§ Task item
Read the data below line by line and copy each one with "dira" in it.

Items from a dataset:
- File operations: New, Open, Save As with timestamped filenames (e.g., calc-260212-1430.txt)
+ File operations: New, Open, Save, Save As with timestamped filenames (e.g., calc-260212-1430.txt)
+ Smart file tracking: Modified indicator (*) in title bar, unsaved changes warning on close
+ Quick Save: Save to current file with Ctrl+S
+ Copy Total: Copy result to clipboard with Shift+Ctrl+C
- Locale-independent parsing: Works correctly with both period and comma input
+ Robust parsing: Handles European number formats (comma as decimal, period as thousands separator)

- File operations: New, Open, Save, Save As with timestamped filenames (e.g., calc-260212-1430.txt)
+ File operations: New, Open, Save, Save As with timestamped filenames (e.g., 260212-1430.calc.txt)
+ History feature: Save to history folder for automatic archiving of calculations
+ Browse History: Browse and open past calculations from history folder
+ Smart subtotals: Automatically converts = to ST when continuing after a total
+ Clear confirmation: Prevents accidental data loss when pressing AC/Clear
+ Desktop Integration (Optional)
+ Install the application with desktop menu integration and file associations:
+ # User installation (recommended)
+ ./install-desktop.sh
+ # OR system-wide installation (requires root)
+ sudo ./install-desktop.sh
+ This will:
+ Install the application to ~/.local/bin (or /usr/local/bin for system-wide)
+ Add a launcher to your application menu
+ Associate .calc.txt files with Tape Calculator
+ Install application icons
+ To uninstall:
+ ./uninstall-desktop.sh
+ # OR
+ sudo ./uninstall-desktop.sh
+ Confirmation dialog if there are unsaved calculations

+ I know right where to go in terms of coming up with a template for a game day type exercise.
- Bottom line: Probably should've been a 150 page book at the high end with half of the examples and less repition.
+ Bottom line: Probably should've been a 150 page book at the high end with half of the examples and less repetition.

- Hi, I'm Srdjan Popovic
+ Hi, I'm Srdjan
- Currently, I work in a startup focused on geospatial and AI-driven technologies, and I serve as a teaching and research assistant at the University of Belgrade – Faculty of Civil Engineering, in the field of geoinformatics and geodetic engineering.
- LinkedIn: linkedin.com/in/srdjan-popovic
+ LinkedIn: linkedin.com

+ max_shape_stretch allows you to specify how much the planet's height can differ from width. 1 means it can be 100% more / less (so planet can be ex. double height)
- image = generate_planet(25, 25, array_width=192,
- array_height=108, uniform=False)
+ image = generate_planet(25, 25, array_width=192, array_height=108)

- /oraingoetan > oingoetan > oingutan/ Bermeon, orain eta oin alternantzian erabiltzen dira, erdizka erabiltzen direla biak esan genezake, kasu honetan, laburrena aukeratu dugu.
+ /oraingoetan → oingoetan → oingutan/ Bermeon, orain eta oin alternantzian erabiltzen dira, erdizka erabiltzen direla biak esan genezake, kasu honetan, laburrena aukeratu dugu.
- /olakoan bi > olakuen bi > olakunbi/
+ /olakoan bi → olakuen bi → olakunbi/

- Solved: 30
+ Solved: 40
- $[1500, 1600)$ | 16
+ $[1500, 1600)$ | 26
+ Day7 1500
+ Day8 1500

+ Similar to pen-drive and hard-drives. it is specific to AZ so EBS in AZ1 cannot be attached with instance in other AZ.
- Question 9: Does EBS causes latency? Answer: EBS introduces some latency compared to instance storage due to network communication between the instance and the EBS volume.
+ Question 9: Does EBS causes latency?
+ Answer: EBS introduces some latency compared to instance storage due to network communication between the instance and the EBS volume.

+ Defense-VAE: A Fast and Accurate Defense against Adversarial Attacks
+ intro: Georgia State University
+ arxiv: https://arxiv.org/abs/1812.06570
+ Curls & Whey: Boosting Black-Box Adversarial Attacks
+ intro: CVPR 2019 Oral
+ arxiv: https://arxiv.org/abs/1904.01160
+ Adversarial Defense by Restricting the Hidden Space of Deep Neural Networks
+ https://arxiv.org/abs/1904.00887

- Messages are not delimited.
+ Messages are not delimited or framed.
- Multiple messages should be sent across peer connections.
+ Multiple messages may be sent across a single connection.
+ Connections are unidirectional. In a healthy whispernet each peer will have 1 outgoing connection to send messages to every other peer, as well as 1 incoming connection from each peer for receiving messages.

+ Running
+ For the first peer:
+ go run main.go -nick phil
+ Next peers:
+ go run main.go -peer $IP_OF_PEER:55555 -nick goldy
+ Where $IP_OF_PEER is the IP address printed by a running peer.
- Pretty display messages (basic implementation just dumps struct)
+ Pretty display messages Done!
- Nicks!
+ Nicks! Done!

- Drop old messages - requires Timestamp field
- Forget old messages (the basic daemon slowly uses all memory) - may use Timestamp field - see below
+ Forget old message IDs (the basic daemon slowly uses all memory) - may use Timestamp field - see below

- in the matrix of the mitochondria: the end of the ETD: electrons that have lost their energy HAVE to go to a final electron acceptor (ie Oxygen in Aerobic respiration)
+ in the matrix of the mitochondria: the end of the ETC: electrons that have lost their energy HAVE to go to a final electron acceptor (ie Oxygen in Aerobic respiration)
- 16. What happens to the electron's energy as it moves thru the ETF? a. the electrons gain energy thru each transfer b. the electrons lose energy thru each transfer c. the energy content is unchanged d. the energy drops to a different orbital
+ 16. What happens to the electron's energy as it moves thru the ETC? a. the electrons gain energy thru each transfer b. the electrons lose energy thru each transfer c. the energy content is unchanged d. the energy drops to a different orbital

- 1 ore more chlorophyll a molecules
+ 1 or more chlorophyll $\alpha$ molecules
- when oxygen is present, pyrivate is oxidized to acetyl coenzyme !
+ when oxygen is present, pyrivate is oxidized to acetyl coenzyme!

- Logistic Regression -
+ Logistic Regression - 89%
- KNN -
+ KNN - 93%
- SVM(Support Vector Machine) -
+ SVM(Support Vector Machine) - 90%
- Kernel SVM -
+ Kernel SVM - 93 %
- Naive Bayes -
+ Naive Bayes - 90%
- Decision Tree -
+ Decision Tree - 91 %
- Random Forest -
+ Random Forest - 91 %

§ Answer to this problem
- /oraingoetan > oingoetan > oingutan/ Bermeon, orain eta oin alternantzian erabiltzen dira, erdizka erabiltzen direla biak esan genezake, kasu honetan, laburrena aukeratu dugu.
+ /oraingoetan → oingoetan → oingutan/ Bermeon, orain eta oin alternantzian erabiltzen dira, erdizka erabiltzen direla biak esan genezake, kasu honetan, laburrena aukeratu dugu.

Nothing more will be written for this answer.